Tragedy is a cruel protagonist. Even as it taunts us with unsettling questions about whether there is a way forward, it operates as the scenery through which the way forward is blazed. While shrapnel and nails and ball bearings were lodging in legs and foreheads, strangers were rushing into a blast site to tie off wounds with lanyards. While casualties were undergoing amputations, runners were leaving the finish line to donate blood. While visitors were displaced because of a lockdown, citizens were opening their doors. While evil spoke from the shadows, good spoke in the public communities of social media, in the embraces of families, in the bravery of first responders.
We bring tragedy upon each other, but we achieve triumph with each other. It is not just triumph over a named enemy, although it is that too. It is triumph over doubt and despair. We are our own worst enemies, but we are also our own and only earthly salvation.
For every picture of horror, for every child killed or injured, for every life irreparably altered, we can only take comfort in numbers. Where there was one or a small number of bombers, there were throngs of policemen and fire fighters and medics rushing to help. Where there were two bombs, there were countless prayers, professions of solidarity, and expressions of love. Where there was darkness in one city, there was light in another. “Darkness cannot drive out darkness,” the projection read. “Only light can do that.” Signed “NY Loves Boston,” written in the script of the cities’ famous rivals.

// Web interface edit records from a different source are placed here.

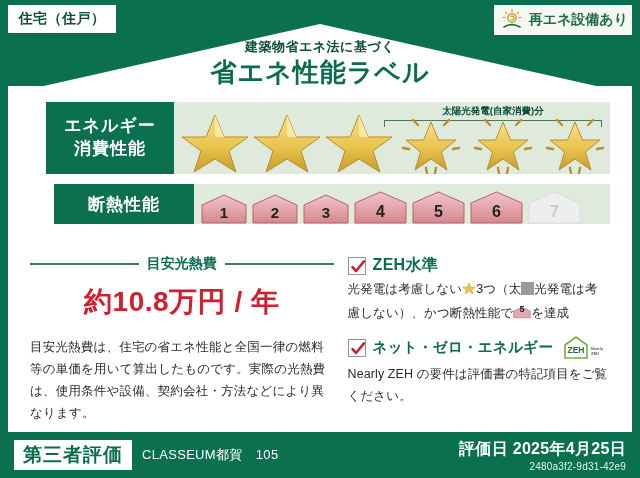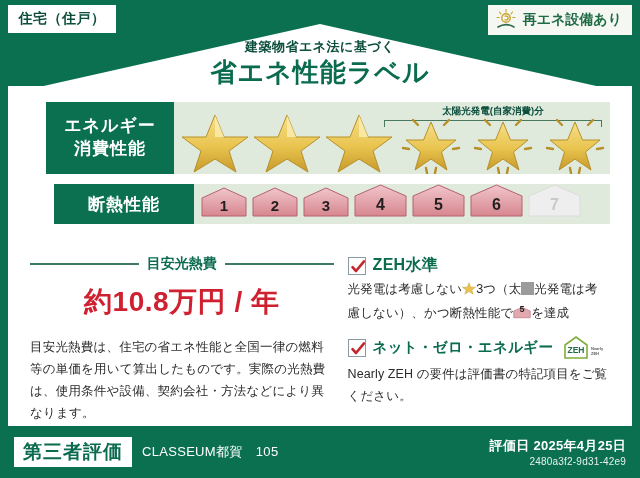"再エネ設備あり" #reene-badge { padding: 0 10px 0 6px -> 0 4px 0 6px }
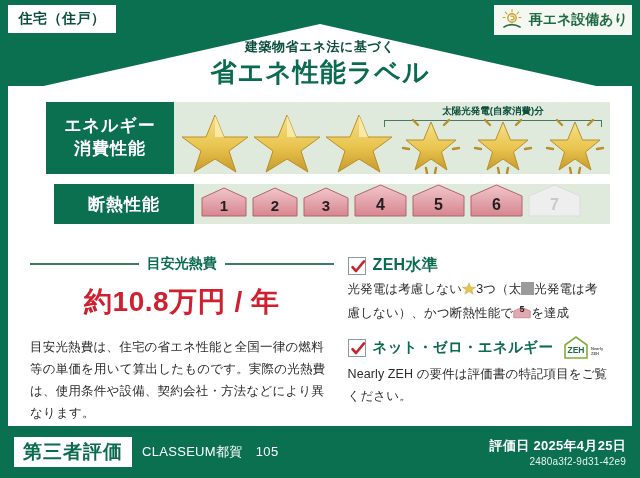"太陽光発電(自家消費)分" .row-body { align-items: flex-start -> flex-end }
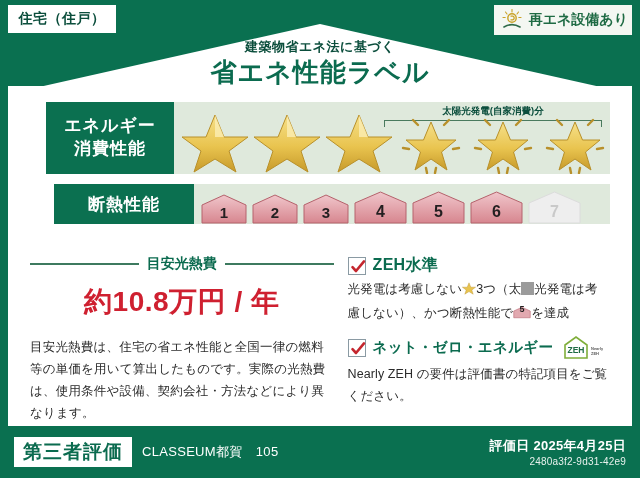"第三者評価" #footer { height: 52px -> 46px }
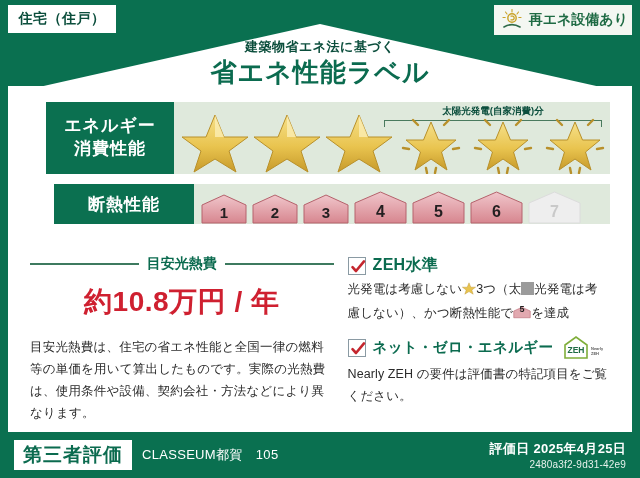"評価日 2025年4月25日" #eval-date { font-size: 13px -> 16px }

What happened in Boston yesterday reminds us that the only rivalry worth attending to is the one between good and bad. We can move forward knowing that explosions of evil are attention-grabbing precisely because we are mostly, quietly, reliably good. We can live not because we know someone will help us if we are about to die, but because we know nearly everyone wants us to live.
Our trust in each other is merely the way forward. It is not the antidote to pain, it cannot erase what has already happened, and it does not even promise that terror will not strike again. But it is what we must cling to, even as it threatens to slip from our hands.
Just like those yellow balloons, whose strings could not hold.